Pennridge was a bit below the radar entering this coronavirus-shortened season because the Rams were 5-6 in 2019. But there was a reason for that so-so showing. Hartzell played in just two-plus games before missing the rest of the year with an ankle injury.

“It was the first time I really had a serious injury,” Hartzell said. “It was really frustrating, feeling like I wasn’t able to help out my team.”

Muller said Hartzell, who underwent surgery to repair a tendon in his left ankle, spent most of 2019 serving as cheerleader and unofficial assistant coach.

“He’s all about the team,” Muller said. “He was there, every practice, every game.”

Hartzell is big in the weight room before practice.
Hartzell is big in the weight room before practice.

Hartzell is a rare four-year starter. He became a star as a sophomore, making 170 tackles and scoring a pair of defensive touchdowns. He was on his way to an even bigger season as a junior.

“He was a man on fire,” Muller said.

Hartzell has rekindled the flame as a senior. Like most 12th-graders, he spent the summer worried that the coronavirus would wipe out the fall season.

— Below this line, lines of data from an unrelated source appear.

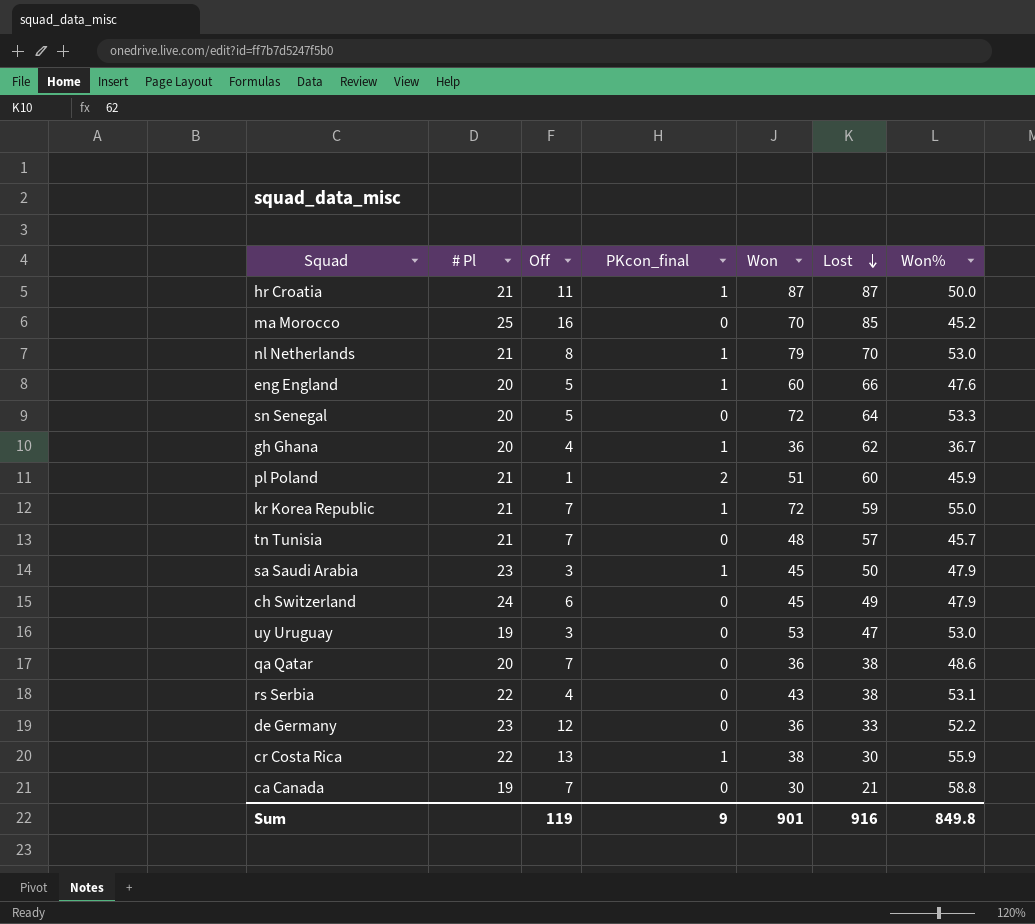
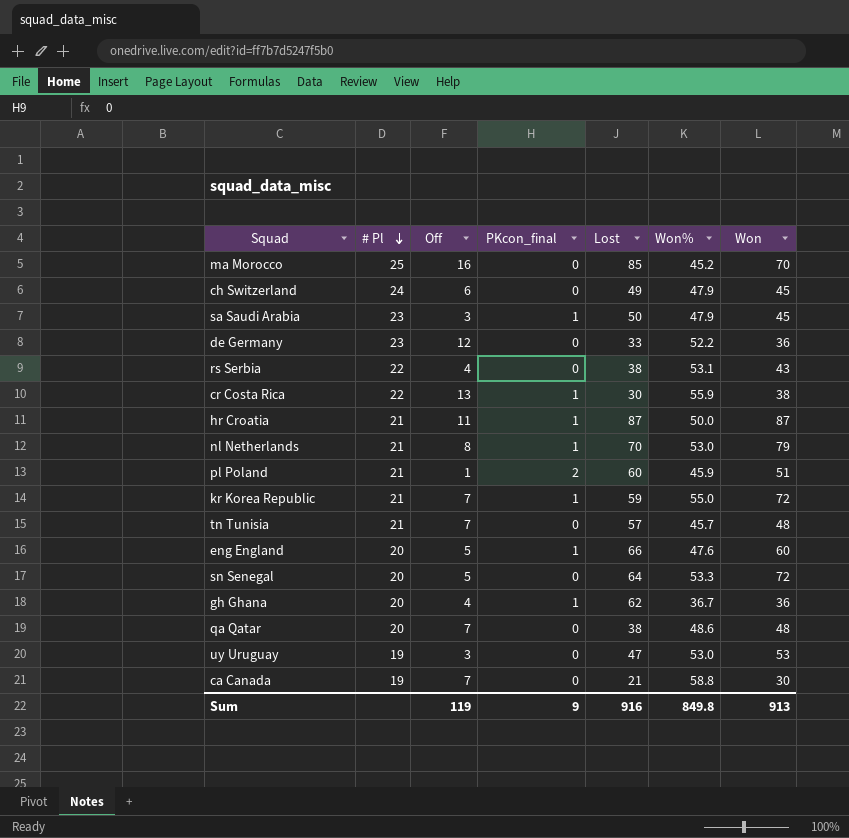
row order: Lost descending -> # Pl descending
column Won | position: 5 -> 7
qa Qatar | Won: 36 -> 48
Sum | Won: 901 -> 913

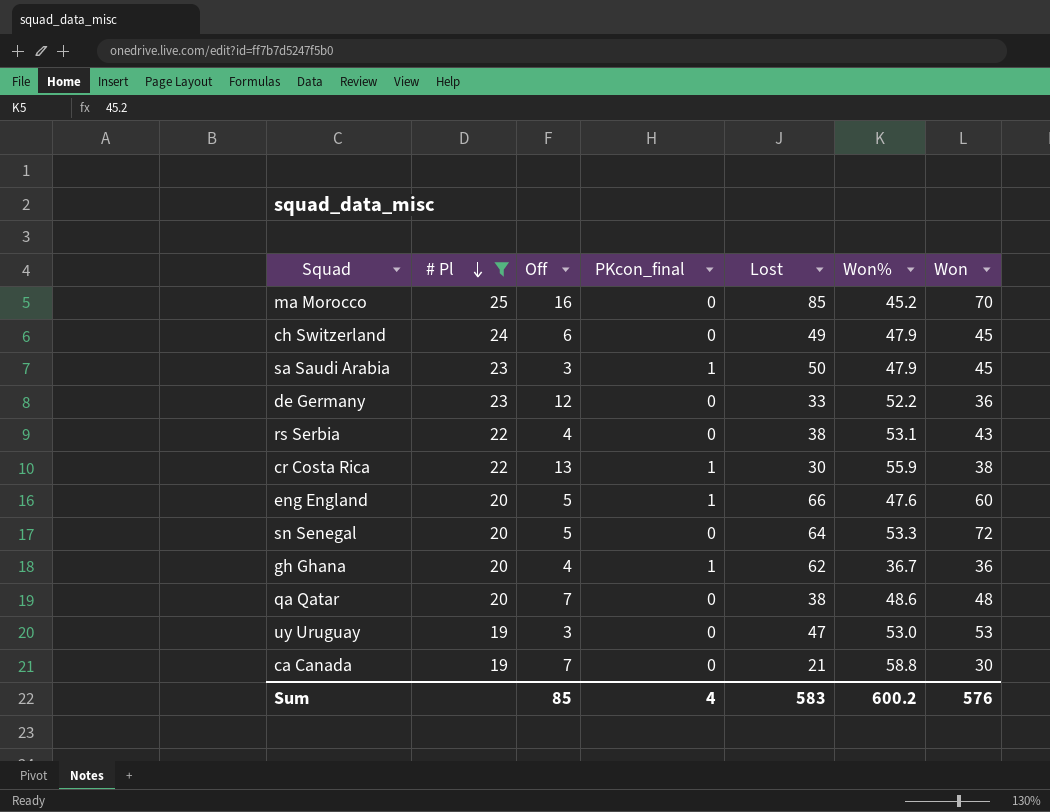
filter: none -> # Pl != 21
Sum | Off: 119 -> 85
Sum | PKcon_final: 9 -> 4
Sum | Lost: 916 -> 583
Sum | Won%: 849.8 -> 600.2
Sum | Won: 913 -> 576

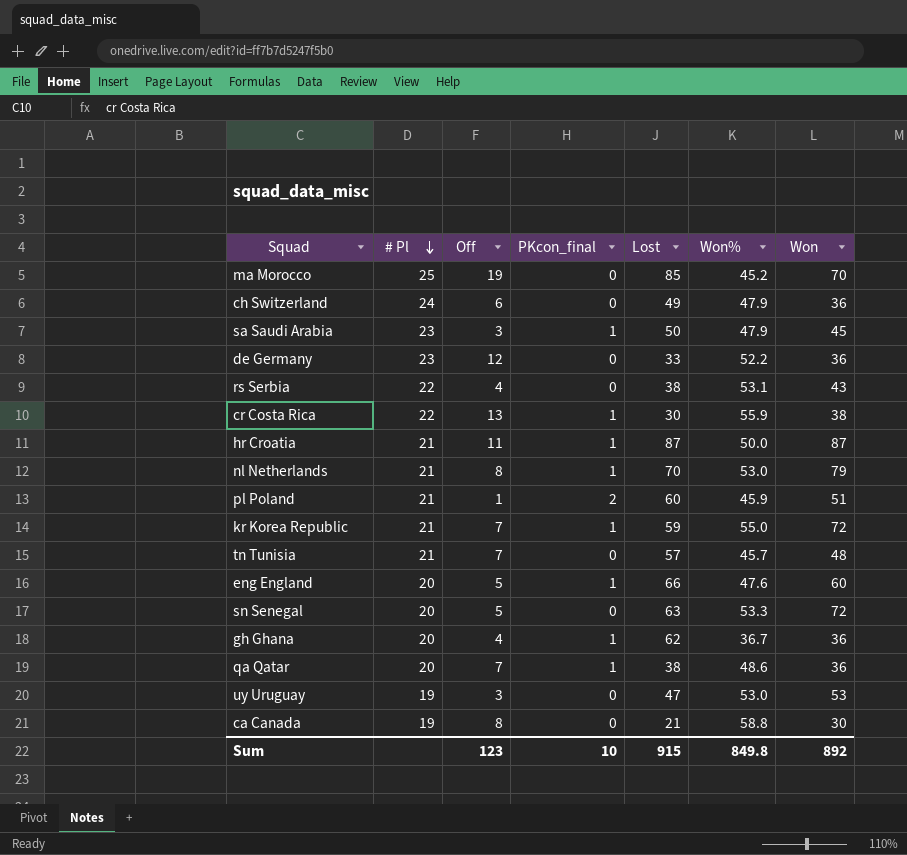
filter: # Pl != 21 -> none
ma Morocco | Off: 16 -> 19
ch Switzerland | Won: 45 -> 36
sn Senegal | Lost: 64 -> 63
qa Qatar | PKcon_final: 0 -> 1
qa Qatar | Won: 48 -> 36
ca Canada | Off: 7 -> 8
Sum | Off: 85 -> 123
Sum | PKcon_final: 4 -> 10
Sum | Lost: 583 -> 915
Sum | Won%: 600.2 -> 849.8
Sum | Won: 576 -> 892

“We tried to stay optimistic that we would get this chance,” Hartzell said. "We have a lot of guys who have been together since we were with the Greenjackets [youth program in Perkasie].

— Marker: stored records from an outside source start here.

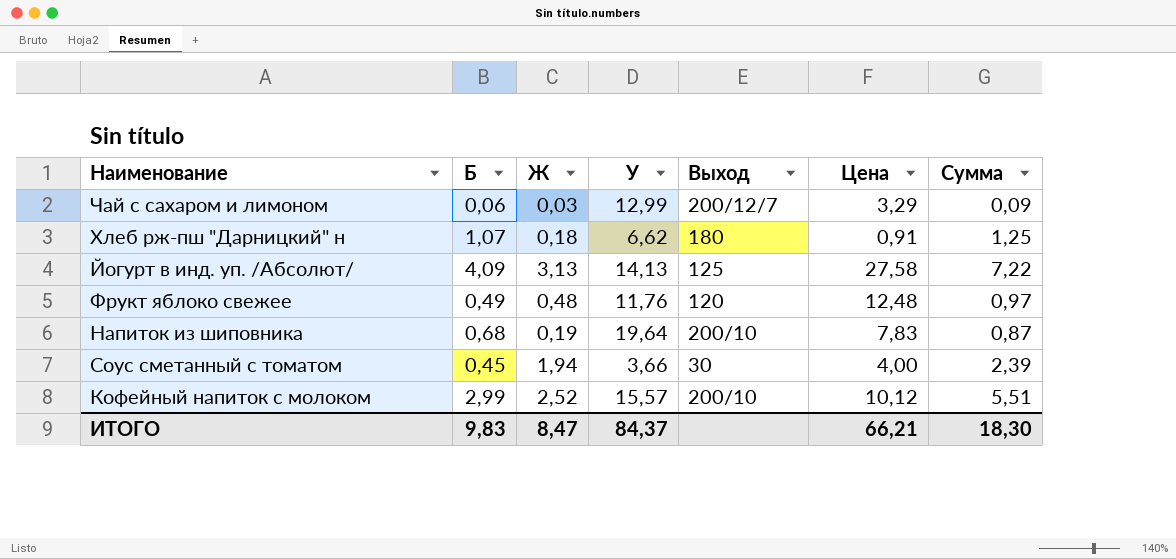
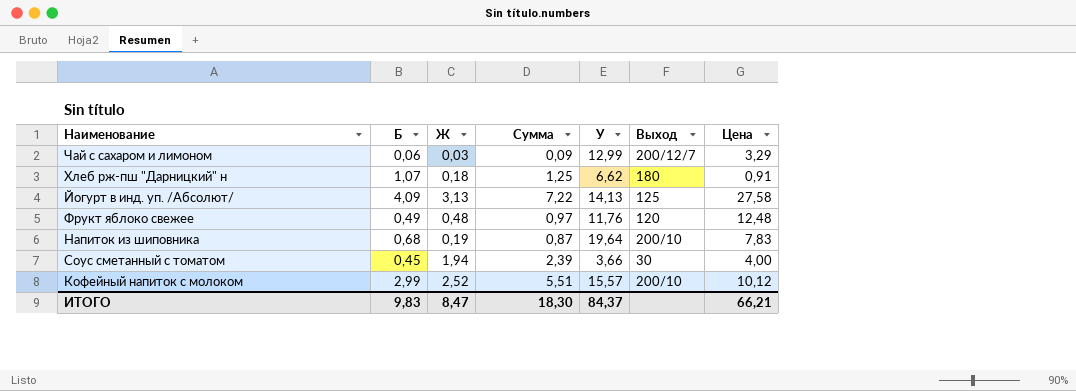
column Сумма | position: 7 -> 4

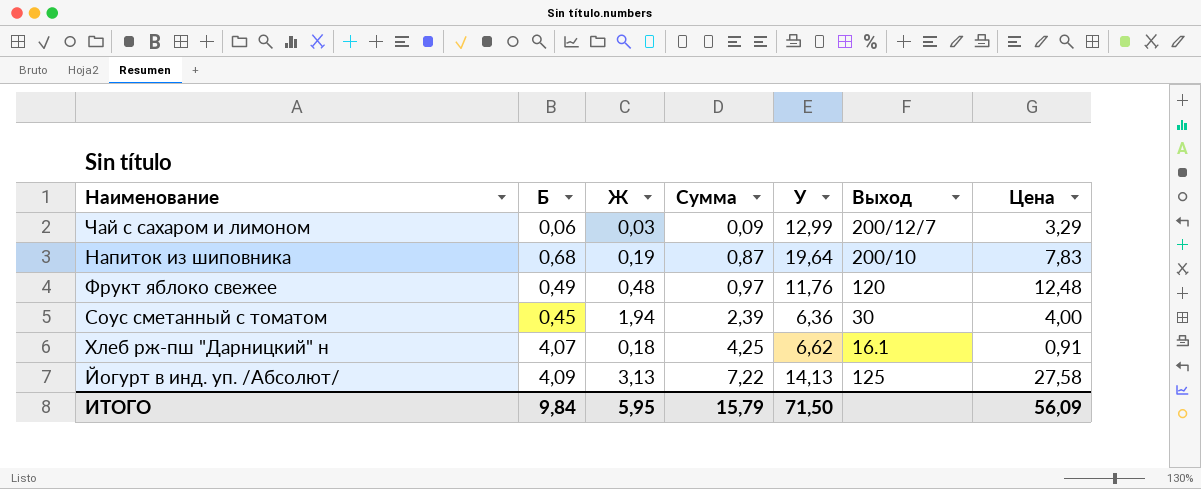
row order: none -> Сумма ascending
row Кофейный напиток с молоком: 2,99 | 2,52 | 5,51 | 15,57 | 200/10 | 10,12 -> none
Соус сметанный с томатом | У: 3,66 -> 6,36
Хлеб рж-пш "Дарницкий" н | Б: 1,07 -> 4,07
Хлеб рж-пш "Дарницкий" н | Сумма: 1,25 -> 4,25
Хлеб рж-пш "Дарницкий" н | Выход: 180 -> 16.1
ИТОГО | Б: 9,83 -> 9,84
ИТОГО | Ж: 8,47 -> 5,95
ИТОГО | Сумма: 18,30 -> 15,79
ИТОГО | У: 84,37 -> 71,50
ИТОГО | Цена: 66,21 -> 56,09

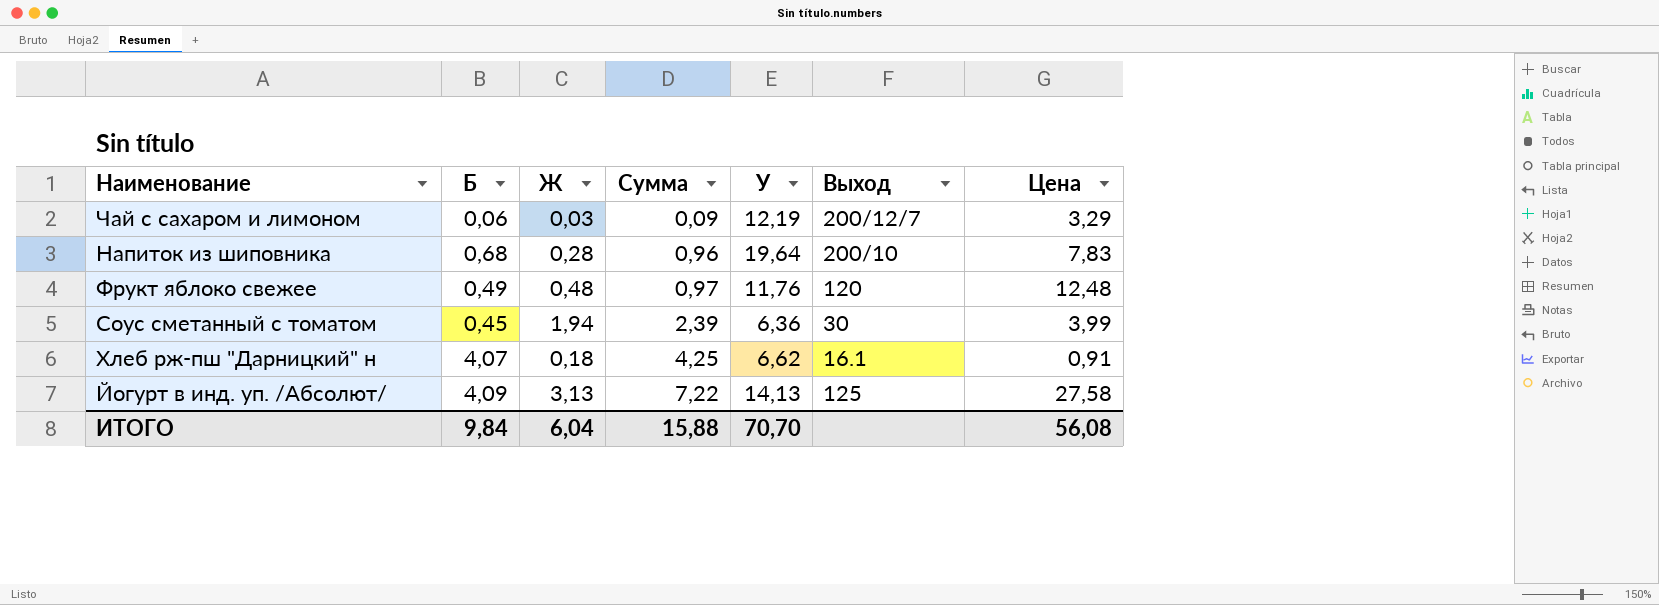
Чай с сахаром и лимоном | У: 12,99 -> 12,19
Напиток из шиповника | Ж: 0,19 -> 0,28
Напиток из шиповника | Сумма: 0,87 -> 0,96
Соус сметанный с томатом | Цена: 4,00 -> 3,99
ИТОГО | Ж: 5,95 -> 6,04
ИТОГО | Сумма: 15,79 -> 15,88
ИТОГО | У: 71,50 -> 70,70
ИТОГО | Цена: 56,09 -> 56,08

“We just have that strong connection.”

Hartzell is a top student who plans to major in kinesiology at Villanova.
Hartzell is a top student who plans to major in kinesiology at Villanova.

Hartzell is a top student who plans to major in kinesiology at Villanova, with an eye toward a career in physical therapy. He said his season on the sideline had a side benefit, offering the opportunity to see the game from another perspective and better appreciate his ability to play.

“When something is taken away, you realize how much it means to you,” Hartzell said. “It makes you more grateful. You cherish the opportunity, and you don’t want to take it for granted.

”It kind of makes me have a chip on my shoulder because I want to play my best on every play."

Said Muller: “He’s kid who goes 100 mph every play, even when he’s dog tired.”

Being able to suit up again and take the field for the last time with old friends has been one thing for Hartzell.

But being front and center for a team with a chance to put together a special season and maybe hang a district title banner, that’s something else – a potential blockbuster of a script.

“Just coming back from an injury and not knowing if we were going to get to play and to have things go the way they’re going, it’s like a story in a movie,” Hartzell said.